→ **Data for processing**
##############################
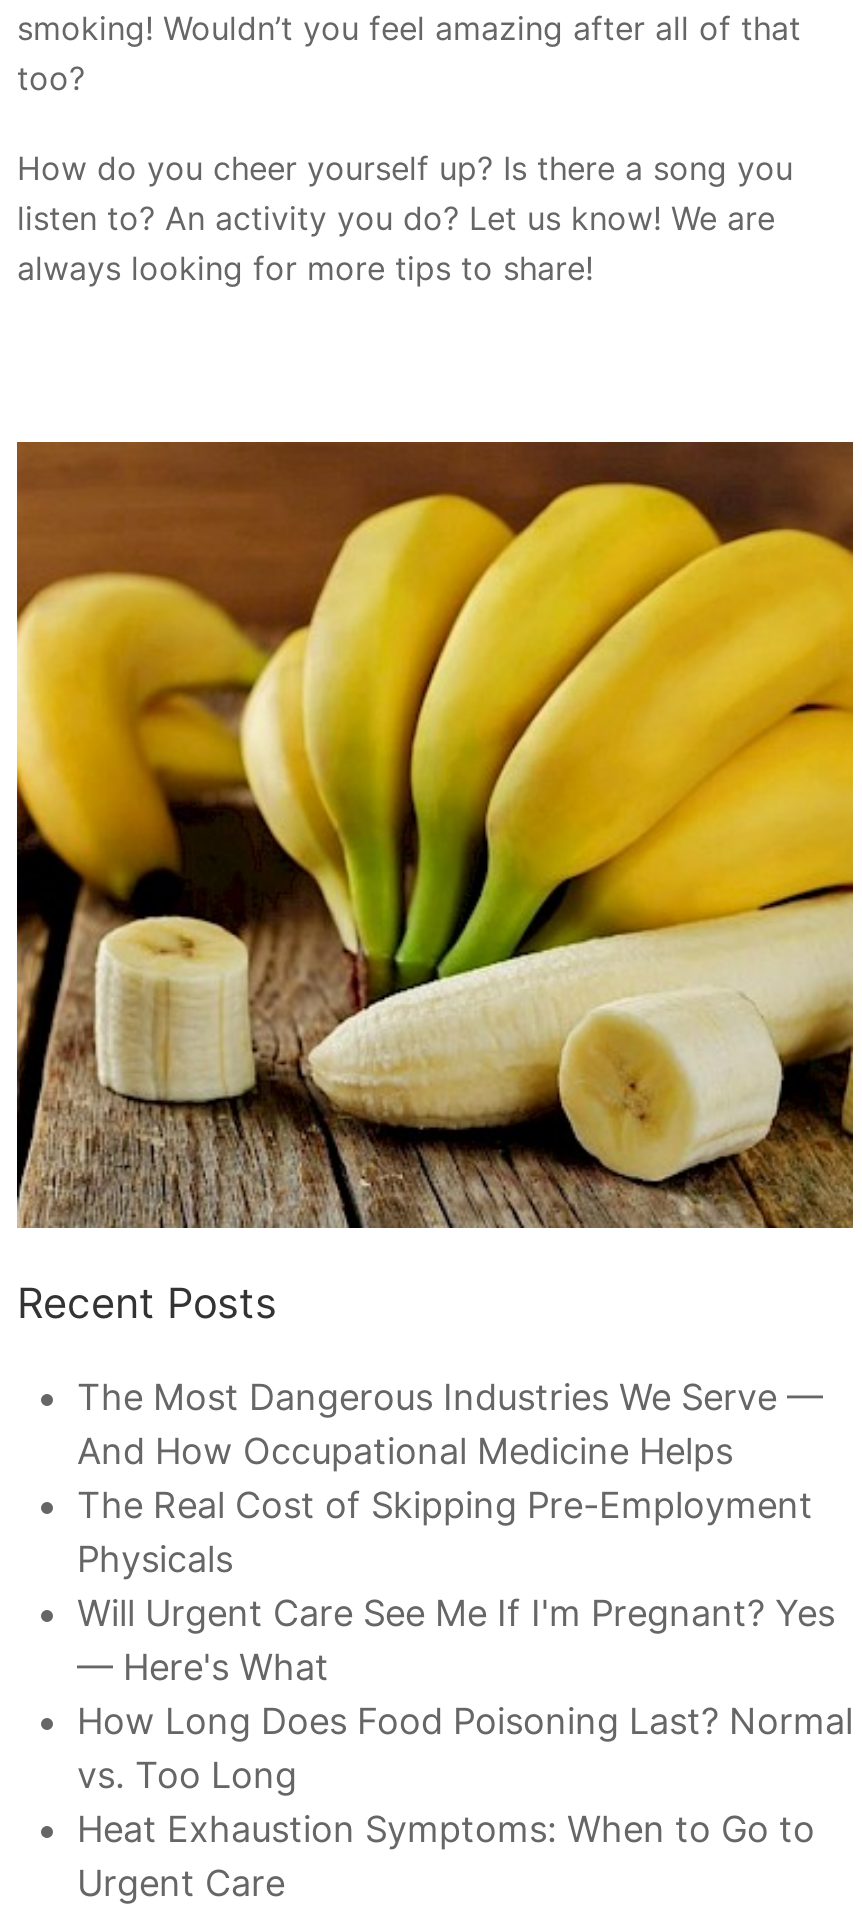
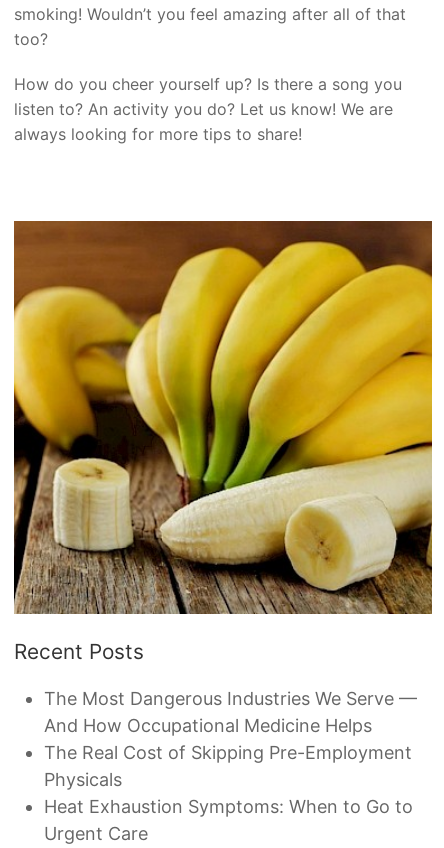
- Will Urgent Care See Me If I'm Pregnant? Yes
- — Here's What
- How Long Does Food Poisoning Last? Normal
- vs. Too Long
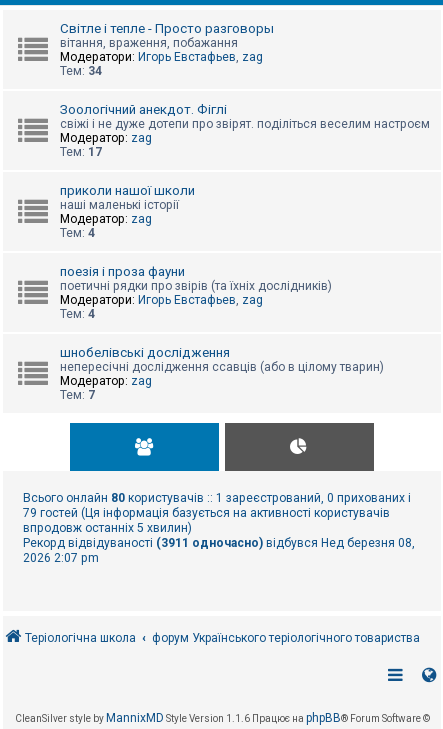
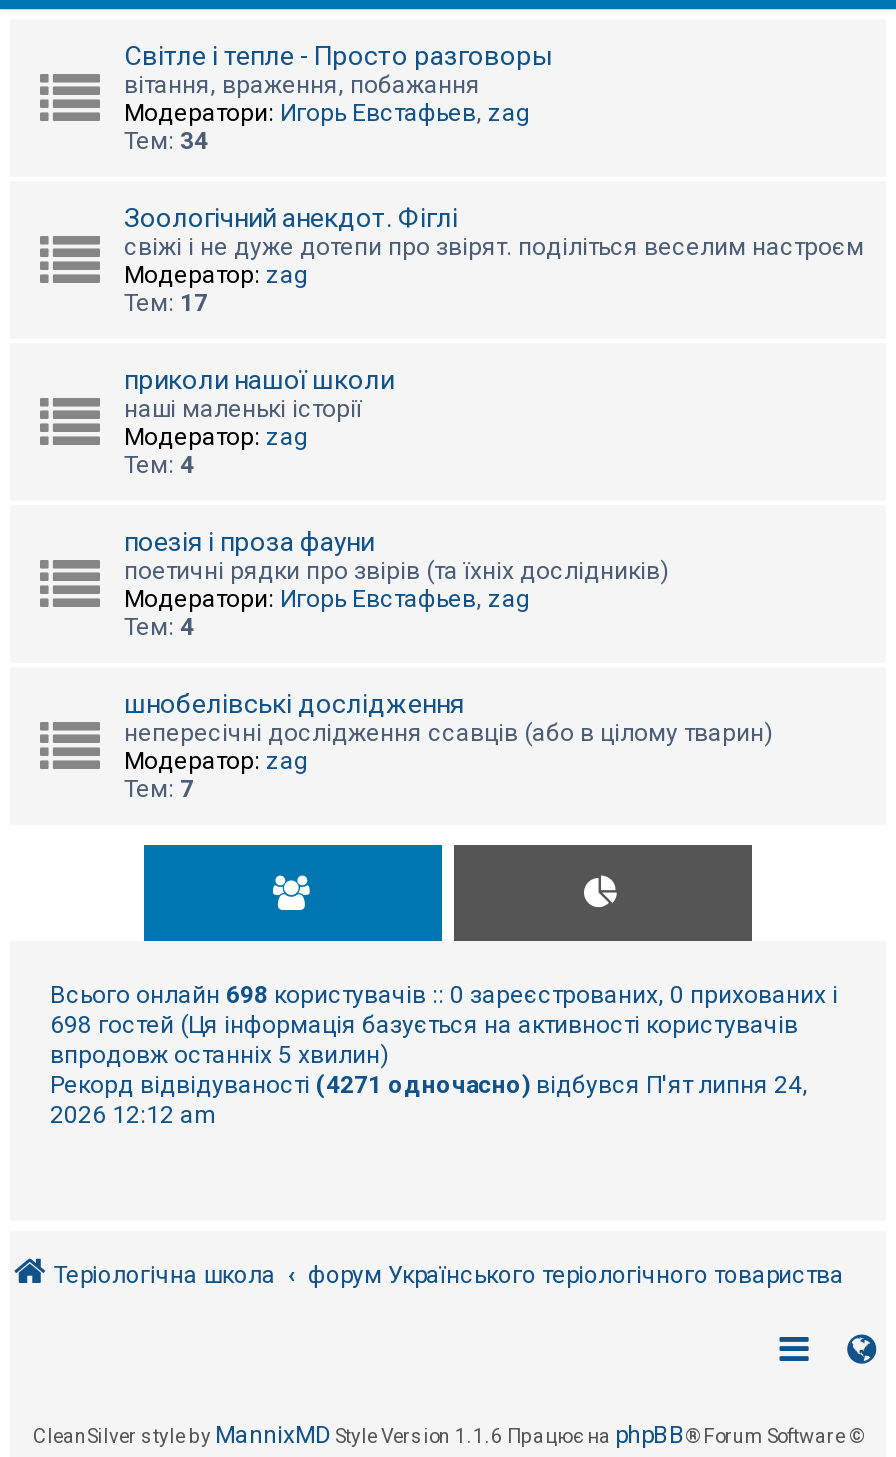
- Всього онлайн 80 користувачів :: 1 зареєстрований, 0 прихованих і
+ Всього онлайн 698 користувачів :: 0 зареєстрованих, 0 прихованих і

- 79 гостей (Ця інформація базується на активності користувачів
+ 698 гостей (Ця інформація базується на активності користувачів

- Рекорд відвідуваності (3911 одночасно) відбувся Нед березня 08,
- 2026 2:07 pm
+ Рекорд відвідуваності (4271 одночасно) відбувся П'ят липня 24,
+ 2026 12:12 am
##############################
→ **Prompt**
Exactly the lines from the one containing "Рекорд відвідуваності (4271" to the last line of the entries above must be duplicated, with both of those lines included and nothing more.

→ **Solution to this exercise**
+ Рекорд відвідуваності (4271 одночасно) відбувся П'ят липня 24,
+ 2026 12:12 am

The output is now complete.